(Dataset excerpts)
==================================================

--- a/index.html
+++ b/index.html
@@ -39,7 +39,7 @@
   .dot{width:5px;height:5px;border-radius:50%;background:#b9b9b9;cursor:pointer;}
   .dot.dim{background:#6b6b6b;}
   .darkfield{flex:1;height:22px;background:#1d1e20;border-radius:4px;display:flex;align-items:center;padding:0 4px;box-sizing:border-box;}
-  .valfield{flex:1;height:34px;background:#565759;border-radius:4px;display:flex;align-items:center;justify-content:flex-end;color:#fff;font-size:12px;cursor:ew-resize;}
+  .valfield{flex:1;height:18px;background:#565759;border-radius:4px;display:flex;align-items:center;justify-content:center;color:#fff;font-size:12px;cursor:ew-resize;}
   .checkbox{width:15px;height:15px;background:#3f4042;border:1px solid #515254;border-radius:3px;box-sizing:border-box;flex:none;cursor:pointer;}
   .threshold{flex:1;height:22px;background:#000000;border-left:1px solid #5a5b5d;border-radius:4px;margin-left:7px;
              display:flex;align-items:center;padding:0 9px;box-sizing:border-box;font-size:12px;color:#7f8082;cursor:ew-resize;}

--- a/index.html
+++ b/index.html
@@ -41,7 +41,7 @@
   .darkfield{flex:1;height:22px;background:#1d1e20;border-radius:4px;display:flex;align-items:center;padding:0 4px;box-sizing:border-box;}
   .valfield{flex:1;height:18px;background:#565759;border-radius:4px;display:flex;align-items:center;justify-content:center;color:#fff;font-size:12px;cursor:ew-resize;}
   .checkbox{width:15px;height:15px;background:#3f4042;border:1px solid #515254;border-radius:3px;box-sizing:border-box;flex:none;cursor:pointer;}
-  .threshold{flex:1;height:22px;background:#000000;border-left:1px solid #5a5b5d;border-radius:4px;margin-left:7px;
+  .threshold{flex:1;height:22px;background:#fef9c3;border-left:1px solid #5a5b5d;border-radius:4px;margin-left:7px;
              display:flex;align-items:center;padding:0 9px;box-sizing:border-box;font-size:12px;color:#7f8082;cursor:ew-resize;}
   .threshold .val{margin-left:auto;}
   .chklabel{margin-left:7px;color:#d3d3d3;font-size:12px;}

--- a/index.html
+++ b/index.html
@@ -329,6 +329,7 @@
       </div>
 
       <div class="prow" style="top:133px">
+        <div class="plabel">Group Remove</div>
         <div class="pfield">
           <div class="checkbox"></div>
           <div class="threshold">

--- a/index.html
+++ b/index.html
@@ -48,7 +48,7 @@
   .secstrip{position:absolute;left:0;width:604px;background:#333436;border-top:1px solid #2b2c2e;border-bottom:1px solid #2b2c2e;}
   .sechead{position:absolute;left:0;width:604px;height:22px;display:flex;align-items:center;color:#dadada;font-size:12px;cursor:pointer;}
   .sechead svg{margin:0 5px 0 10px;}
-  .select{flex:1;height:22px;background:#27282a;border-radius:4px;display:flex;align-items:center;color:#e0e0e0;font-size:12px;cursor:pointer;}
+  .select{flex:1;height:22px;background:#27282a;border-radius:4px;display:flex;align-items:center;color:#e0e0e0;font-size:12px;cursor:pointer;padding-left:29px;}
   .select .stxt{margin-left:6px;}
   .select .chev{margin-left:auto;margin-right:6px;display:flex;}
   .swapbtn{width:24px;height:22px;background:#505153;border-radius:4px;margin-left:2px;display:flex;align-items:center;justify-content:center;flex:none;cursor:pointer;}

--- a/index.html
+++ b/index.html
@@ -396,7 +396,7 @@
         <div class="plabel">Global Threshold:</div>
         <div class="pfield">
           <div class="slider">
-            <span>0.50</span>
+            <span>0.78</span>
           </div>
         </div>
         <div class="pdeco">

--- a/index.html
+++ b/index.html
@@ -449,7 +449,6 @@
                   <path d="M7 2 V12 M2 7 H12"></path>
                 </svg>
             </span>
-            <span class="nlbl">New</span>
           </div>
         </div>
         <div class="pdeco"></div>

==================================================

▶ [Assignment]: Exactly as they appear above, give the entries again.

▶ [Task solution]:
--- a/index.html
+++ b/index.html
@@ -39,7 +39,7 @@
   .dot{width:5px;height:5px;border-radius:50%;background:#b9b9b9;cursor:pointer;}
   .dot.dim{background:#6b6b6b;}
   .darkfield{flex:1;height:22px;background:#1d1e20;border-radius:4px;display:flex;align-items:center;padding:0 4px;box-sizing:border-box;}
-  .valfield{flex:1;height:34px;background:#565759;border-radius:4px;display:flex;align-items:center;justify-content:flex-end;color:#fff;font-size:12px;cursor:ew-resize;}
+  .valfield{flex:1;height:18px;background:#565759;border-radius:4px;display:flex;align-items:center;justify-content:center;color:#fff;font-size:12px;cursor:ew-resize;}
   .checkbox{width:15px;height:15px;background:#3f4042;border:1px solid #515254;border-radius:3px;box-sizing:border-box;flex:none;cursor:pointer;}
   .threshold{flex:1;height:22px;background:#000000;border-left:1px solid #5a5b5d;border-radius:4px;margin-left:7px;
              display:flex;align-items:center;padding:0 9px;box-sizing:border-box;font-size:12px;color:#7f8082;cursor:ew-resize;}

--- a/index.html
+++ b/index.html
@@ -41,7 +41,7 @@
   .darkfield{flex:1;height:22px;background:#1d1e20;border-radius:4px;display:flex;align-items:center;padding:0 4px;box-sizing:border-box;}
   .valfield{flex:1;height:18px;background:#565759;border-radius:4px;display:flex;align-items:center;justify-content:center;color:#fff;font-size:12px;cursor:ew-resize;}
   .checkbox{width:15px;height:15px;background:#3f4042;border:1px solid #515254;border-radius:3px;box-sizing:border-box;flex:none;cursor:pointer;}
-  .threshold{flex:1;height:22px;background:#000000;border-left:1px solid #5a5b5d;border-radius:4px;margin-left:7px;
+  .threshold{flex:1;height:22px;background:#fef9c3;border-left:1px solid #5a5b5d;border-radius:4px;margin-left:7px;
              display:flex;align-items:center;padding:0 9px;box-sizing:border-box;font-size:12px;color:#7f8082;cursor:ew-resize;}
   .threshold .val{margin-left:auto;}
   .chklabel{margin-left:7px;color:#d3d3d3;font-size:12px;}

--- a/index.html
+++ b/index.html
@@ -329,6 +329,7 @@
       </div>
 
       <div class="prow" style="top:133px">
+        <div class="plabel">Group Remove</div>
         <div class="pfield">
           <div class="checkbox"></div>
           <div class="threshold">

--- a/index.html
+++ b/index.html
@@ -48,7 +48,7 @@
   .secstrip{position:absolute;left:0;width:604px;background:#333436;border-top:1px solid #2b2c2e;border-bottom:1px solid #2b2c2e;}
   .sechead{position:absolute;left:0;width:604px;height:22px;display:flex;align-items:center;color:#dadada;font-size:12px;cursor:pointer;}
   .sechead svg{margin:0 5px 0 10px;}
-  .select{flex:1;height:22px;background:#27282a;border-radius:4px;display:flex;align-items:center;color:#e0e0e0;font-size:12px;cursor:pointer;}
+  .select{flex:1;height:22px;background:#27282a;border-radius:4px;display:flex;align-items:center;color:#e0e0e0;font-size:12px;cursor:pointer;padding-left:29px;}
   .select .stxt{margin-left:6px;}
   .select .chev{margin-left:auto;margin-right:6px;display:flex;}
   .swapbtn{width:24px;height:22px;background:#505153;border-radius:4px;margin-left:2px;display:flex;align-items:center;justify-content:center;flex:none;cursor:pointer;}

--- a/index.html
+++ b/index.html
@@ -396,7 +396,7 @@
         <div class="plabel">Global Threshold:</div>
         <div class="pfield">
           <div class="slider">
-            <span>0.50</span>
+            <span>0.78</span>
           </div>
         </div>
         <div class="pdeco">

--- a/index.html
+++ b/index.html
@@ -449,7 +449,6 @@
                   <path d="M7 2 V12 M2 7 H12"></path>
                 </svg>
             </span>
-            <span class="nlbl">New</span>
           </div>
         </div>
         <div class="pdeco"></div>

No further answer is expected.